After receiving a few odd emails I started checking server logs and found that this page, which was created as a dramatic illustration for this post, is getting a surprising amount of traffic. Then I discovered that according to google I own the phrase “spammy goodness!”

I’m so proud. Another head to put up on the wall with bayesian avocado and alien abductions

Breaking News: Yahoo Entering “Search” Market

Standard

Catching up on yesterday’s reading I came across an Infoworld story on customer satisfaction levels for Web portals, search engines, and news and information sites in the US.

It’s a nice followup to yesterday’s post, as the final paragraph reads:

[CEO of ForeSee Results Larry] Freed acknowledged that the boundaries between search engines, portals and news and information are getting increasingly blurred, and that, accordingly, competition is also crossing frontiers. For example, Google has been adding features and services that put it in competition with portals, while Yahoo and MSN are likewise expanding into search engine territory, he said.

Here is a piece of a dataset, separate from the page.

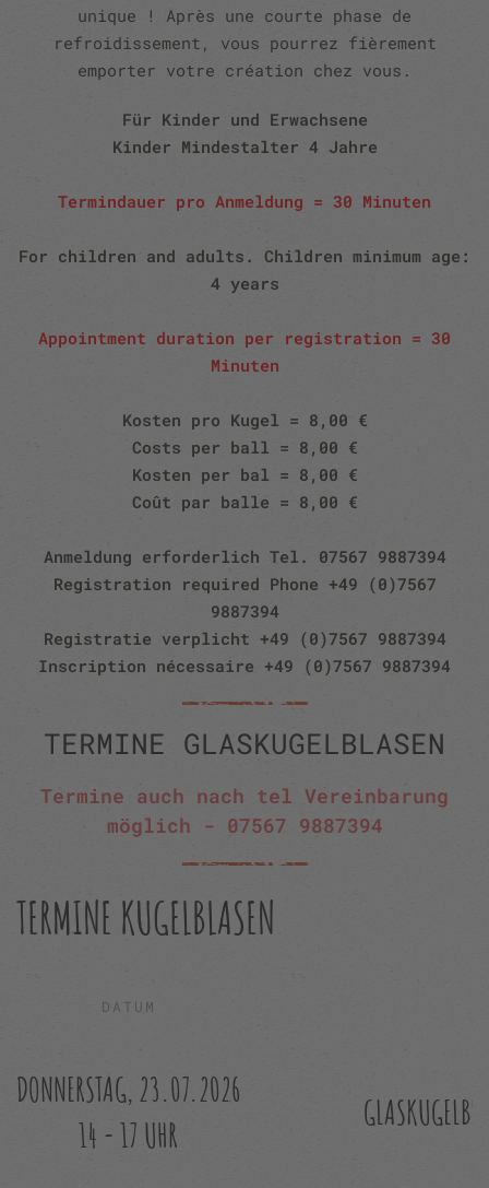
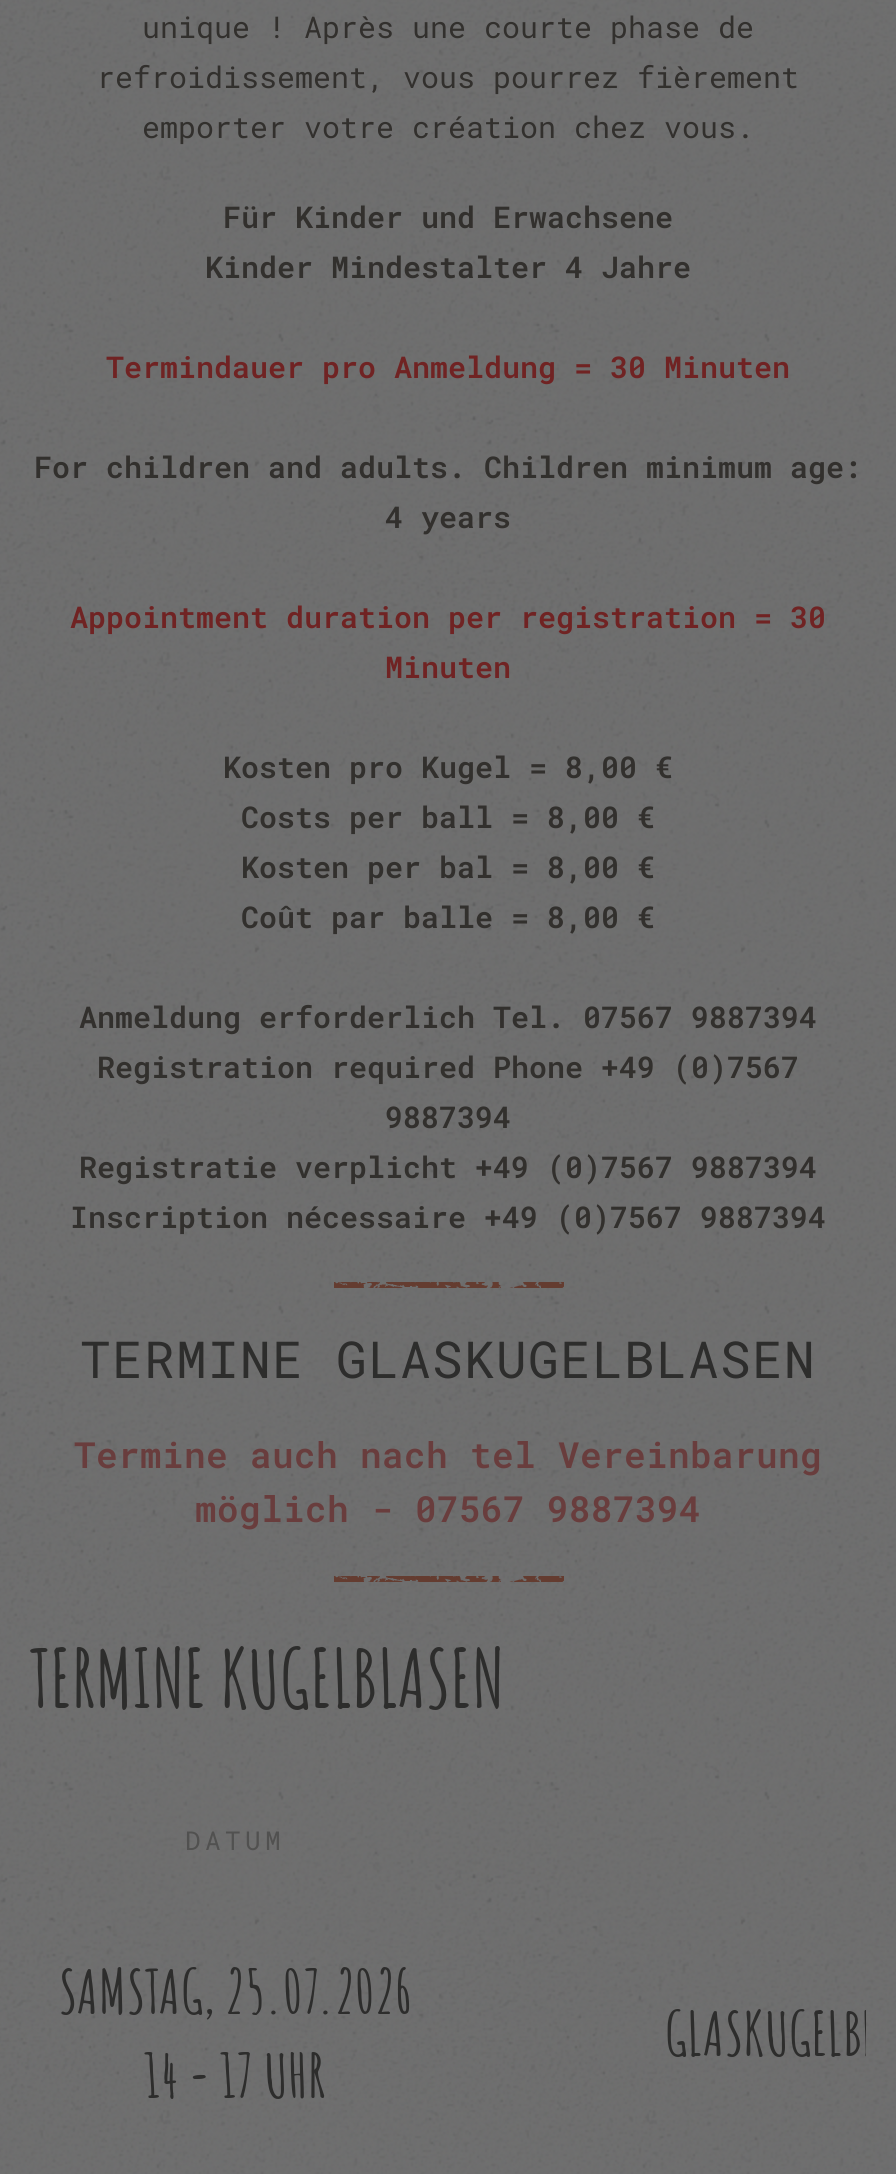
[16,1068,240,1109] DONNERSTAG, 23.07.2026 -> [59,1955,411,2029] SAMSTAG, 25.07.2026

Wow. Yahoo is expanding into search engine territory, huh? Who could have predicted that something like that might happen?

It Used to Suck to be a Search Engine

Standard

The New York Times yesterday published an op-ed piece entitled More Is Not Necessarily Better, which raises some concerns regarding “the influence of [Web] search companies in determining what users worldwide can see and do online.” Read it, it’s interesting.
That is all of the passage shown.